* _Exercise instructions_: Down to the final line, print the records below exactly and without pictures.

* _Data extracts_:
※ ※ ※

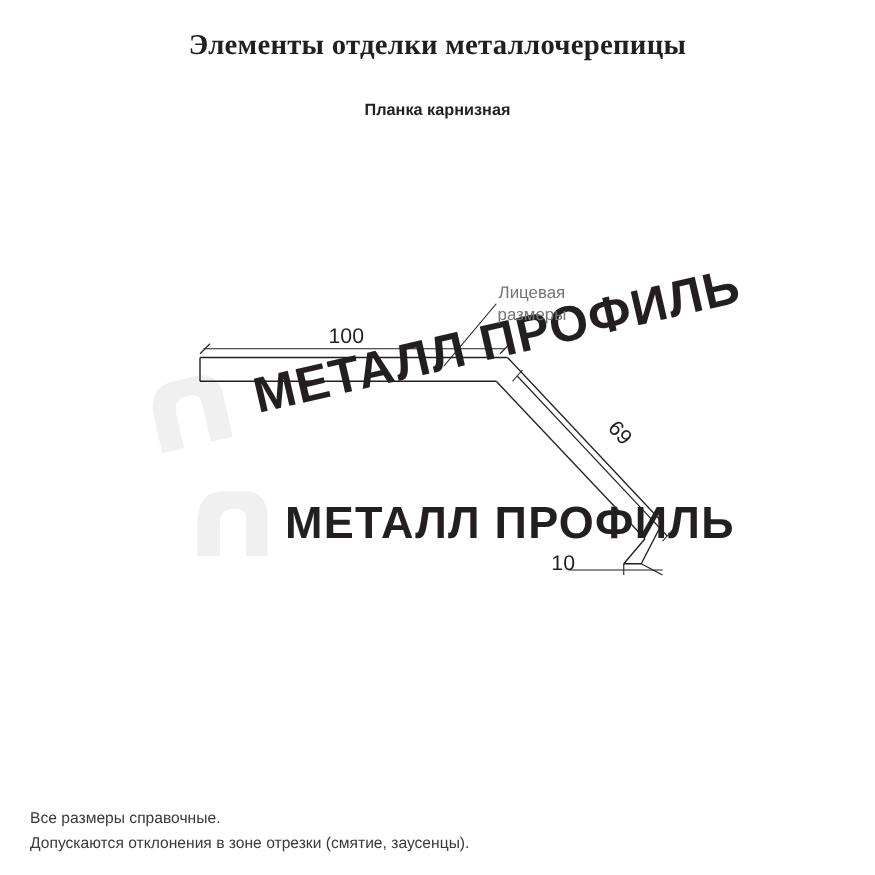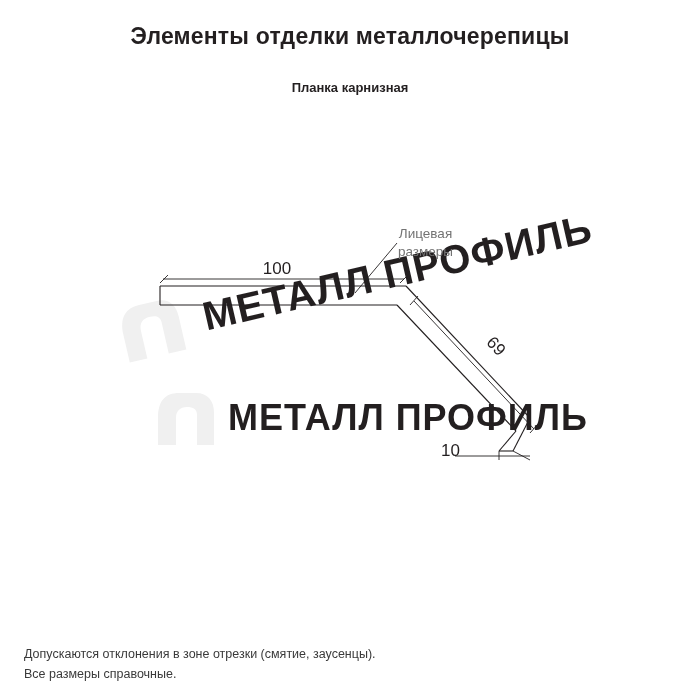--- a/index.html
+++ b/index.html
@@ -33,6 +33,7 @@
     letter-spacing: 0.2px;
     margin: 0;
     line-height: 1.25;
+    font-family: Liberation Serif, serif;
   }
   .sub-title {
     font-size: 13px;

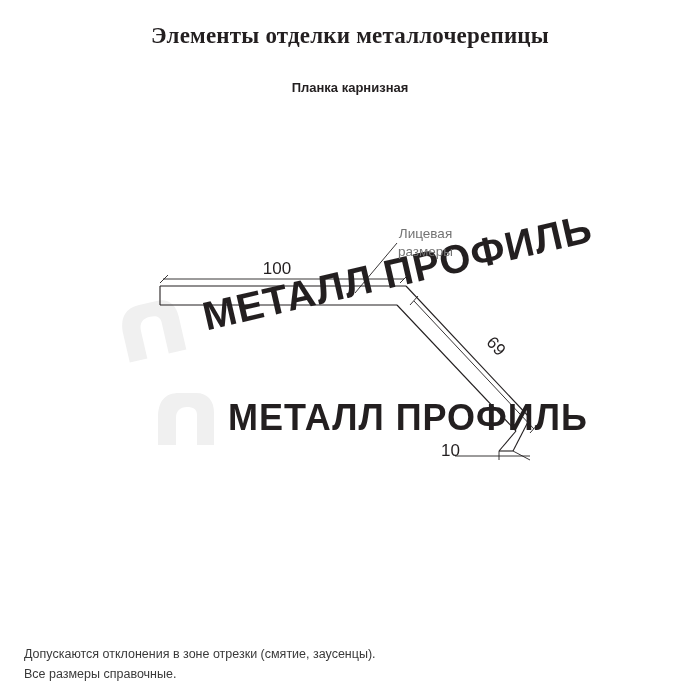--- a/index.html
+++ b/index.html
@@ -161,8 +161,8 @@
   </div>
 
   <div class="footnotes">
+    <div>Все размеры справочные.</div>
     <div>Допускаются отклонения в зоне отрезки (смятие, заусенцы).</div>
-    <div>Все размеры справочные.</div>
   </div>
 
 </div>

※ ※ ※

* _Output below_:
--- a/index.html
+++ b/index.html
@@ -33,6 +33,7 @@
     letter-spacing: 0.2px;
     margin: 0;
     line-height: 1.25;
+    font-family: Liberation Serif, serif;
   }
   .sub-title {
     font-size: 13px;

--- a/index.html
+++ b/index.html
@@ -161,8 +161,8 @@
   </div>
 
   <div class="footnotes">
+    <div>Все размеры справочные.</div>
     <div>Допускаются отклонения в зоне отрезки (смятие, заусенцы).</div>
-    <div>Все размеры справочные.</div>
   </div>
 
 </div>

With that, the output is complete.